Chapter 10.4 Flashcards
What are the reactants of the Calvin cycle?
CO2, NADPH, ATP
What are the products of the Calvin cycle?
Glucose, NADP+, ADP
Why is the Calvin cycle similar to the Citric Acid cycle?
The starting material is regenerated after some molecules enter and exit the cycle.
What does the Calvin cycle do?
It builds sugar from smaller molecules by using ATP and NADPH.
Glyceraldehyde 3-Phosphate (G3P)
A three-carbon sugar that is produced directly from the Calvin cycle.
How does one molecule of G3P get synthesized?

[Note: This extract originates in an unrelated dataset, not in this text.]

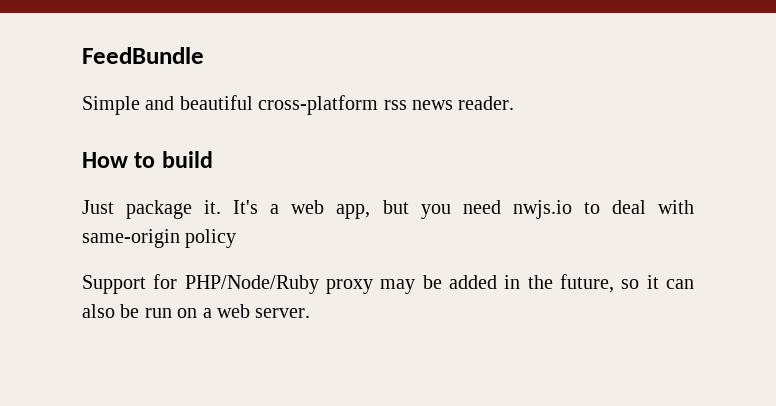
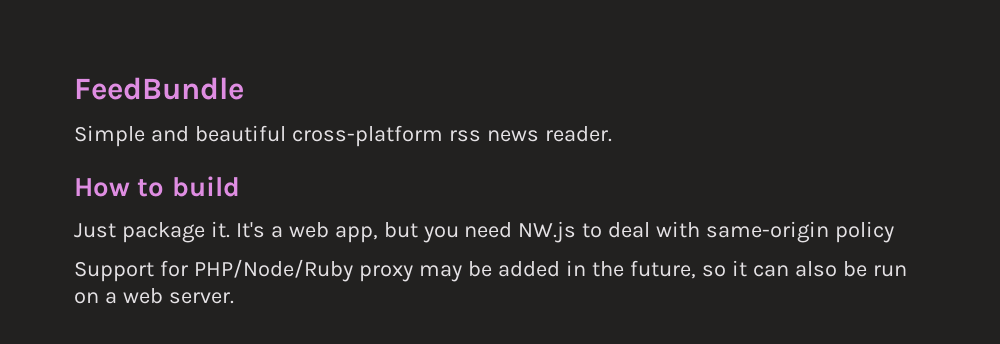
- It's a web app, but you need nwjs.io to deal with same-origin policy
+ It's a web app, but you need NW.js to deal with same-origin policy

The Calvin cycle occurs three times, fixing three molecules of CO2 together.
What are the three phases of the Calvin cycle?
- Carbon Fixation
- Reduction
- Regeneration of the CO2 acceptor
What happens during carbon fixation?
The enzyme, Rubisco, catalyzes the first step, “fixing” CO2 to Ruibulose Biphosphate (RuBP).
3RuBP + 3[CO2] -> 6[3-phosphoglycerate]
Ruibulose Biphosphate (RuBP)
The acceptor molecule for CO2.
Rubisco
The enzyme that catalyzes the first reaction in the Calvin cycle – The most abundant protein in the world.
What happens during reduction?
Carbon dioxide is reduced by adding H(ydrogen).
6[3-phosphoglycerate] + 3[ATP] + 6[NADPH] -> 6[G3P]
What happens during regneration of RuBP?
G3P molecules and ATP molecules are used to regenerate RuBP to continue the cycle.